Although he admits that he would like to have an opportunity to go back over some of his Pippin choreography, it's unlikely he'll have the time. When Seussical is ready to open in Boston in August, Ashford is slated to begin work in La Jolla as choreographer on the stage version of the cult-film musical Thoroughly Modern Millie. With a new score by Jeanine Tessori and under the direction of Michael Mayer (You're A Good Man, Charlie Brown, Side Man), Millie is slated to open this fall on the west coast before coming to Broadway in 2001.

"We're just starting pre-production for Millie now. Peter Howard is doing the dance arrangements, and he's a legend in this business, so I'm thrilled to be working with him. And I'm really looking forward to working on the show in La Jolla, because when you're out of town you don't have as many distractions. You can really concentrate just on the show and devote your full attention to it."

Ashford concedes that shows don't often come around more different than Pippin and Thoroughly Modern Millie -- "but actually that's good. Before I did Pippin I did Tenderloin at Encores! and it's nice to have that variety. [Interestingly, both Tenderloin and Millie were originally choreographed by the legendary Joe Layton.]

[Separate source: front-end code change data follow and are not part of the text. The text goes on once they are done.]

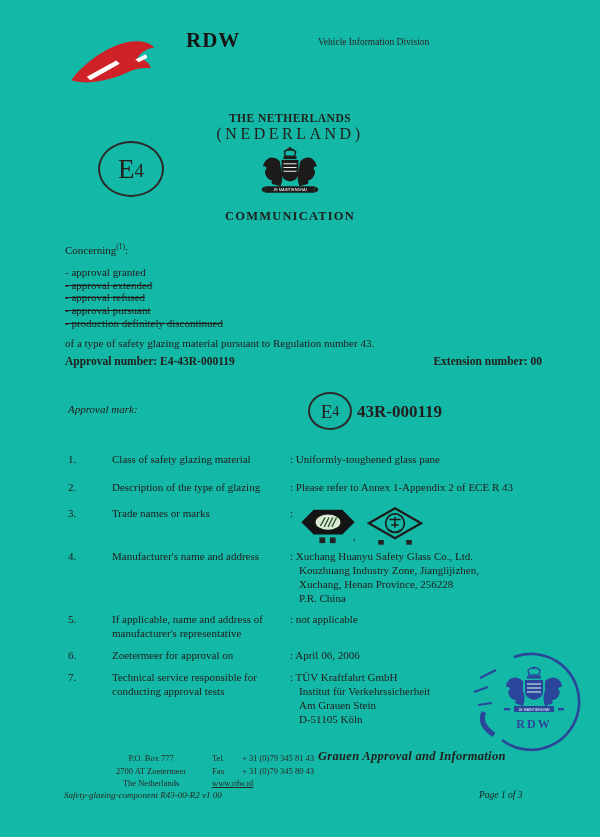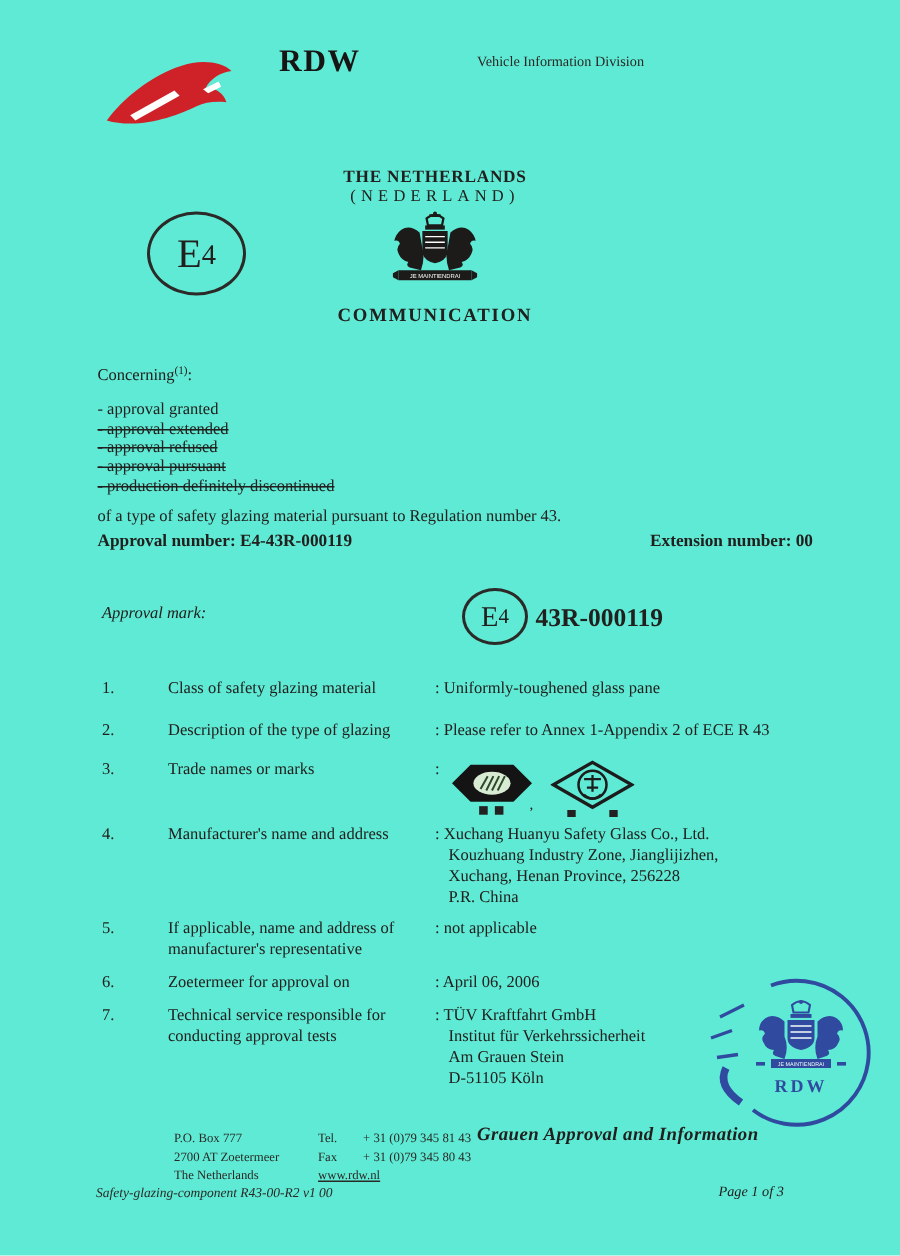--- a/index.html
+++ b/index.html
@@ -4,7 +4,7 @@
 <style>
   html,body{margin:0;padding:0;background:#ffffff;}
   .page{
-    position:relative;width:600px;height:837px;background:#5eead4;
+    position:relative;width:600px;height:837px;background:#14b8a6;
     font-family:"Liberation Serif","DejaVu Serif",serif;color:#21201e;overflow:hidden;
   }
   

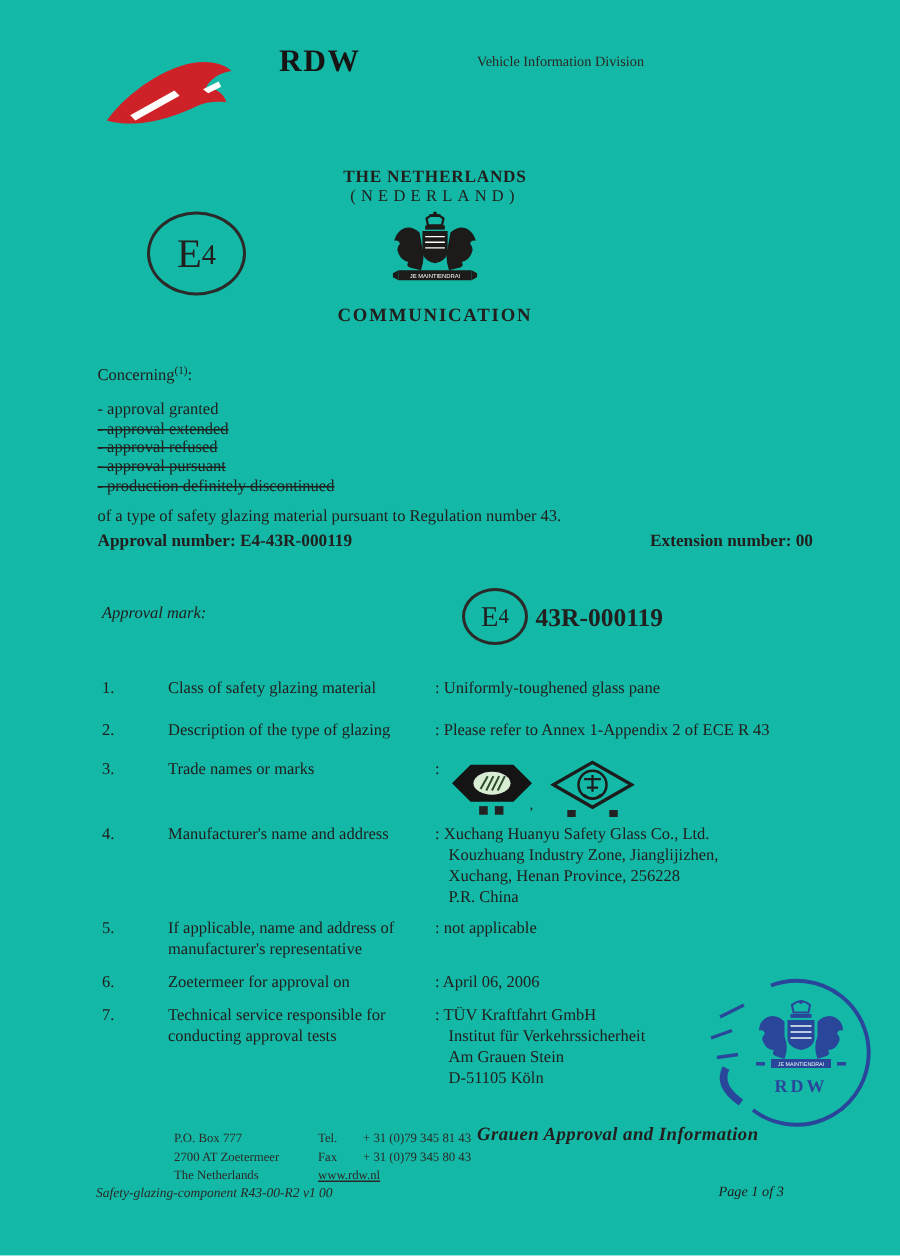--- a/index.html
+++ b/index.html
@@ -14,7 +14,7 @@
   
   .title-block{position:absolute;left:100px;top:112px;width:380px;text-align:center;}
   .country{font-size:11.5px;font-weight:bold;letter-spacing:.5px;}
-  .country-native{font-size:11px;letter-spacing:3.5px;margin-top:1px;}
+  .country-native{font-size:16px;letter-spacing:3.5px;margin-top:1px;}
   .arms{display:block;margin:3px auto 0;}
   .doc-type{font-size:12.5px;font-weight:bold;letter-spacing:1.2px;margin-top:5px;}
   

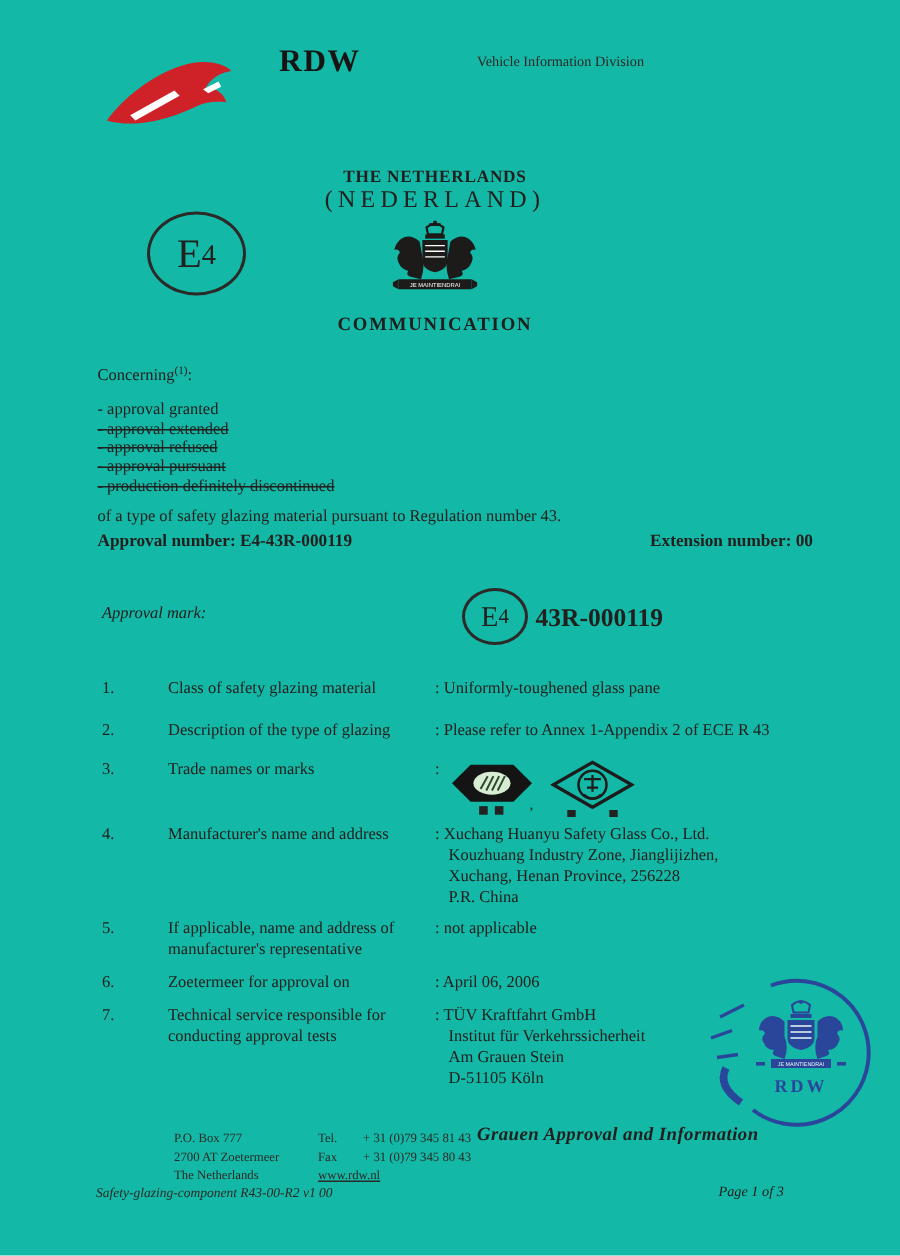--- a/index.html
+++ b/index.html
@@ -48,7 +48,7 @@
   
   .stamp{position:absolute;left:466px;top:648px;width:134px;height:118px;opacity:.92;}
   
-  .addr{position:absolute;left:116px;top:752px;font-size:8.5px;line-height:12.5px;white-space:pre-line;color:#2a2926;}
+  .addr{position:absolute;left:116px;top:752px;font-size:8.5px;line-height:12.5px;white-space:pre-line;color:#2a2926;text-align:center;}
   .telgrid{position:absolute;left:212px;top:752px;font-size:8.5px;line-height:12.5px;display:grid;grid-template-columns:24px auto;column-gap:6px;color:#2a2926;}
   .website{text-decoration:underline;grid-column:1 / span 2;}
   .department{position:absolute;left:318px;top:749px;font-size:12.5px;font-style:italic;font-weight:bold;letter-spacing:.3px;}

With Millie, he says, "the music is very different, very period, very '20s." Although the show received its first reading last year, this will mark Ashford's first involvement with the show.

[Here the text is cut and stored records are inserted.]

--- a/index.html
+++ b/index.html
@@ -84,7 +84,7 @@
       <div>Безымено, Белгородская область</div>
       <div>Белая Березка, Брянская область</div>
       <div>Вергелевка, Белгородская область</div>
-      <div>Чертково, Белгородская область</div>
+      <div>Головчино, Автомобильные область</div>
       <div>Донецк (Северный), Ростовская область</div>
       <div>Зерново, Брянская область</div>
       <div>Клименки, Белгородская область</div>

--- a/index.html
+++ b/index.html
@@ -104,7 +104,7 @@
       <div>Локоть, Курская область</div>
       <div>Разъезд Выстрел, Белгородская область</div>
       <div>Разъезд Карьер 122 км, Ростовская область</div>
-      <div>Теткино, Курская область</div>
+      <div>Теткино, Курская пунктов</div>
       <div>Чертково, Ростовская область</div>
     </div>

"The score is close to finished, but they're very willing to change it and work on anything that's going to affect the dance. We're trying to get a fuller dance take on the music," he says.

And unlike the film, in which musical numbers often seem inserted for no reason other than to have a musical number, Ashford says that in the new stage version all the dances grow organically from the characters and plot.

Although he doesn't have a particular preference for contemporary or period dance, Ashford says "it should be deeply rooted in the story; that helps me much more. I try to come from a dramatic standpoint of pushing the story along. Dance for dance sake is not my forte. I think that's much more of a challenge to use the dance in the actual storytelling of the show."

And as for Millie's plot -- a comic take on the white slave trade -- Ashford says the new book by Dick Scanlon "is a loose adaptation" of the campy, politically incorrect original.

"It's not horribly politically incorrect and it's not at all exact in any means, which is good. There are moments in the film that are quite fun, but others don't work. Dick Scanlon has done a brilliant job taking the original piece and expounding on it."

Between Pippin, Seussical and Thoroughly Modern Millie, Ashford had to think twice before he could answer what kind of show would be a dream project for him.

"I guess to create a new project with authors and a director from the very beginning. The idea of being in a room with a great director and a couple great authors and saying, 'What about a musical version of …[whatever]? How could we make that? Starting from the inception of a musical, that would be a joy."